⟨

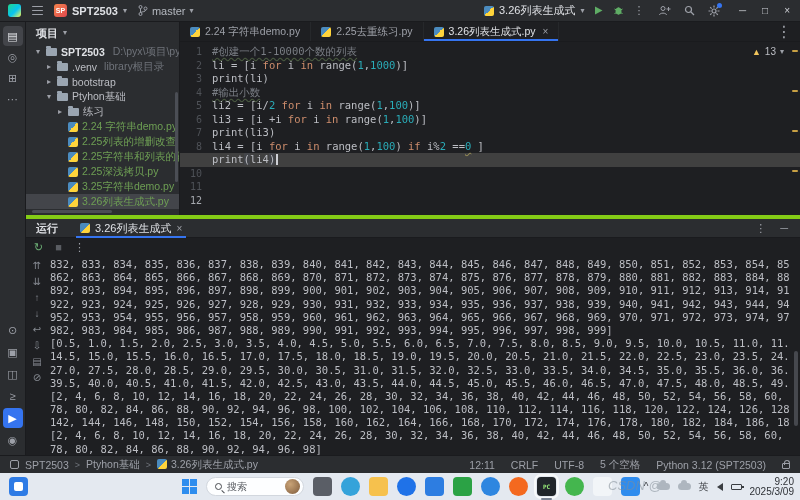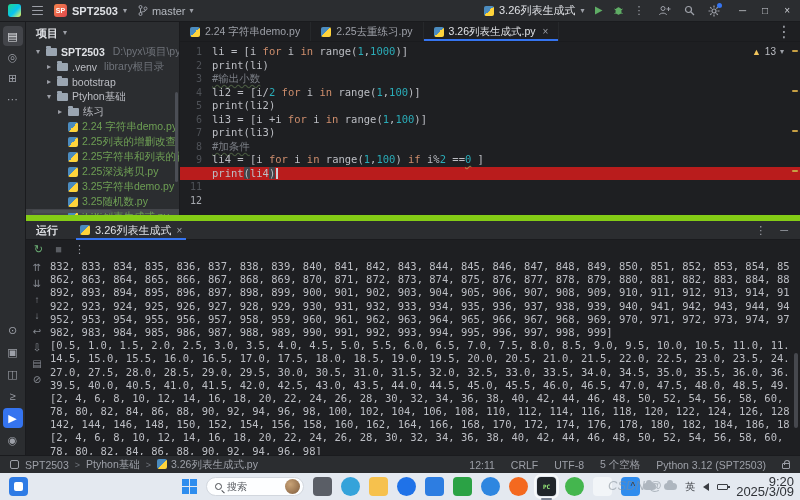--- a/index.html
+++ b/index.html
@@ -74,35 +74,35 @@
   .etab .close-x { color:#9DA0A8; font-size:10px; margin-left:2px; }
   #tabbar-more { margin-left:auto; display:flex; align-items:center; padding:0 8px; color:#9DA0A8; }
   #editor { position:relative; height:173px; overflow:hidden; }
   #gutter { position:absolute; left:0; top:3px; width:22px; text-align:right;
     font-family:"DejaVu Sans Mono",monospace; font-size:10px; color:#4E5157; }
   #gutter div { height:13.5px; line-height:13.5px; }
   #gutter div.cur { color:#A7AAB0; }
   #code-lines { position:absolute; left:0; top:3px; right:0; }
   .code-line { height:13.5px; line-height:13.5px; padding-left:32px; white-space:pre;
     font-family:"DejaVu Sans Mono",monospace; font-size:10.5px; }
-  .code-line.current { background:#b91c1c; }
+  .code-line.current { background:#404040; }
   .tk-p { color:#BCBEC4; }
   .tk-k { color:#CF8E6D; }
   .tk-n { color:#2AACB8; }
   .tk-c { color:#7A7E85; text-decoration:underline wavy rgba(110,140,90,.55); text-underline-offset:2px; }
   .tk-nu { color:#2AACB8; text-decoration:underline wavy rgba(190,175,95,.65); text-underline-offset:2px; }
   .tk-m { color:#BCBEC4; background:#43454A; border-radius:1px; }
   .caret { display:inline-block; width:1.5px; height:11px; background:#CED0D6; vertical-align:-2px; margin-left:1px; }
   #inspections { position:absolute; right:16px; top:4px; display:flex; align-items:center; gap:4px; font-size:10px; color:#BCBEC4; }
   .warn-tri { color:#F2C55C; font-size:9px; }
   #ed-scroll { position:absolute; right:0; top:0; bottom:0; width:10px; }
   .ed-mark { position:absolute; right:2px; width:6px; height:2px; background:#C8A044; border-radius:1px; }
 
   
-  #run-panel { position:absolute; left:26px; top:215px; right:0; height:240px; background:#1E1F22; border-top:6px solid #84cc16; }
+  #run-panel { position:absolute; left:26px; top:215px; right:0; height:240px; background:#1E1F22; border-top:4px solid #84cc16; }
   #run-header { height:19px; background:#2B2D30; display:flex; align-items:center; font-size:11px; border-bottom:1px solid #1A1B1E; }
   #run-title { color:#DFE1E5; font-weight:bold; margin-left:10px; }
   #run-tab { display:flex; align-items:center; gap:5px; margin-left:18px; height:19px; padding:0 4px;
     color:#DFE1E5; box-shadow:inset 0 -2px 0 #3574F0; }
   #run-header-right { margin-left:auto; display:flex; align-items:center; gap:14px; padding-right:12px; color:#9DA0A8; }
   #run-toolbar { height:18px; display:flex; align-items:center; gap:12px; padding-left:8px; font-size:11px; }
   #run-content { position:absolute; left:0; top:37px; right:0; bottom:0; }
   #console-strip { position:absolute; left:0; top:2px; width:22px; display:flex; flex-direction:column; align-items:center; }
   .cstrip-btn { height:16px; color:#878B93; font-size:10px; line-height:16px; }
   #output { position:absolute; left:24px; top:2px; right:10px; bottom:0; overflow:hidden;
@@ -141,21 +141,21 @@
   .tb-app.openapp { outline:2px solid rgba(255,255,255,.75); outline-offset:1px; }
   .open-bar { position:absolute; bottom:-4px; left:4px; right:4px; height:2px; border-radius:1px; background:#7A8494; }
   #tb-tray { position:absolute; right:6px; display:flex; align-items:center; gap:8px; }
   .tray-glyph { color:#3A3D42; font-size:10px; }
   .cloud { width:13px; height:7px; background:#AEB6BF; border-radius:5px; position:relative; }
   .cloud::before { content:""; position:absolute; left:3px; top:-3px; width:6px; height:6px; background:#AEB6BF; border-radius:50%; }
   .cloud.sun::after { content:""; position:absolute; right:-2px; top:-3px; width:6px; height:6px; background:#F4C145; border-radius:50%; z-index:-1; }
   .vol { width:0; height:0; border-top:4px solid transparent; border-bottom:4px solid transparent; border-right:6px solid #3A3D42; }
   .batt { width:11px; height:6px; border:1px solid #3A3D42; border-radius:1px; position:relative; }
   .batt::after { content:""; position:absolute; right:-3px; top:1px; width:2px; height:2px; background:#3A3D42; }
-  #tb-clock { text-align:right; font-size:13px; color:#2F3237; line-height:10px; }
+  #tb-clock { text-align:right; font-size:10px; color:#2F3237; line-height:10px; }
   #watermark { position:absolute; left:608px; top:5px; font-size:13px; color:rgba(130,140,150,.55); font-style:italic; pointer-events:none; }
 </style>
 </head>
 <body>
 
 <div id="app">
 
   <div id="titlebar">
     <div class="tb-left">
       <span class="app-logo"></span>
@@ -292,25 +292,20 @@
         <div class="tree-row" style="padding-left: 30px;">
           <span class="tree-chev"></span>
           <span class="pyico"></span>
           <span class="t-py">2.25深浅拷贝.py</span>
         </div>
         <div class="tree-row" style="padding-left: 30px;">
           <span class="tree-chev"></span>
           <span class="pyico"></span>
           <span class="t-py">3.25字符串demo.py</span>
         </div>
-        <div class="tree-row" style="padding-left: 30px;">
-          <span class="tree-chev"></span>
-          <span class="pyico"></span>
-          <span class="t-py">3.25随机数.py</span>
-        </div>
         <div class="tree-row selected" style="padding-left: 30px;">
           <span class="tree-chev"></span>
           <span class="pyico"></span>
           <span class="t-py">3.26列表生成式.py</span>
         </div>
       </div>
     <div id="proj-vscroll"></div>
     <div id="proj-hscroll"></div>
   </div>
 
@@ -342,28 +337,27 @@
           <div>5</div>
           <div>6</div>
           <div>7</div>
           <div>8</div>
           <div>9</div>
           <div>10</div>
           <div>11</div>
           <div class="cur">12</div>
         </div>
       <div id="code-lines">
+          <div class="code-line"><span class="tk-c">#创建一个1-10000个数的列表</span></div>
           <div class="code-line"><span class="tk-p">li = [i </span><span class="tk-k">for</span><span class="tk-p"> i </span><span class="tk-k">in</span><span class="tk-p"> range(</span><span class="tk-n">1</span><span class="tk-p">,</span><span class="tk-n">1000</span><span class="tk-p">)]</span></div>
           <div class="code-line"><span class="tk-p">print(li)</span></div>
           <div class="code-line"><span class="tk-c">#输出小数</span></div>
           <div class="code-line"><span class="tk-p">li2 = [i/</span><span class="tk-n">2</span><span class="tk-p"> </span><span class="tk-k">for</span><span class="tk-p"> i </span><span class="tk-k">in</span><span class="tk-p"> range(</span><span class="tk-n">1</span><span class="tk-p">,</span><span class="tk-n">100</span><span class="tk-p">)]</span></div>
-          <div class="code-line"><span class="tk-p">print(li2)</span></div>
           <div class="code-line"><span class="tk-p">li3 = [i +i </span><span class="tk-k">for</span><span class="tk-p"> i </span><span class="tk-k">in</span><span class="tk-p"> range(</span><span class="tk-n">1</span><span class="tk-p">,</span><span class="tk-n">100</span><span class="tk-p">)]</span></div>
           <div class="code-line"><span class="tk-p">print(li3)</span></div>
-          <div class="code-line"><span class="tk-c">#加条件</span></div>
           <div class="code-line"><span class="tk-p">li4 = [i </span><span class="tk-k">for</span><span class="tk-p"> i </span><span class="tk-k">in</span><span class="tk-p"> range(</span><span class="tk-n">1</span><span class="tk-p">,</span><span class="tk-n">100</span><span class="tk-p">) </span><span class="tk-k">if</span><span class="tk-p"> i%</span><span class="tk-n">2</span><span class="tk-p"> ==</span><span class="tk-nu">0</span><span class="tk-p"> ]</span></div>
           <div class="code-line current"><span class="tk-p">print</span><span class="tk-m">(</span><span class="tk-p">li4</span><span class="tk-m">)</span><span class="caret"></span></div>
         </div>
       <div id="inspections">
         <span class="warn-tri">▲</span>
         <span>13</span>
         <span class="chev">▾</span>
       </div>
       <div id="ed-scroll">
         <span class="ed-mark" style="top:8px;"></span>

⟩

> _ACTIVITY_
Write out exactly the lines above between the line with "left:0; top:3px; right:0;" and the line with "display:inline-block; width:1.5px; height:11px;", inclusive, and nothing beyond them.

> _PROBLEM SOLUTION_
   #code-lines { position:absolute; left:0; top:3px; right:0; }
   .code-line { height:13.5px; line-height:13.5px; padding-left:32px; white-space:pre;
     font-family:"DejaVu Sans Mono",monospace; font-size:10.5px; }
-  .code-line.current { background:#b91c1c; }
+  .code-line.current { background:#404040; }
   .tk-p { color:#BCBEC4; }
   .tk-k { color:#CF8E6D; }
   .tk-n { color:#2AACB8; }
   .tk-c { color:#7A7E85; text-decoration:underline wavy rgba(110,140,90,.55); text-underline-offset:2px; }
   .tk-nu { color:#2AACB8; text-decoration:underline wavy rgba(190,175,95,.65); text-underline-offset:2px; }
   .tk-m { color:#BCBEC4; background:#43454A; border-radius:1px; }
   .caret { display:inline-block; width:1.5px; height:11px; background:#CED0D6; vertical-align:-2px; margin-left:1px; }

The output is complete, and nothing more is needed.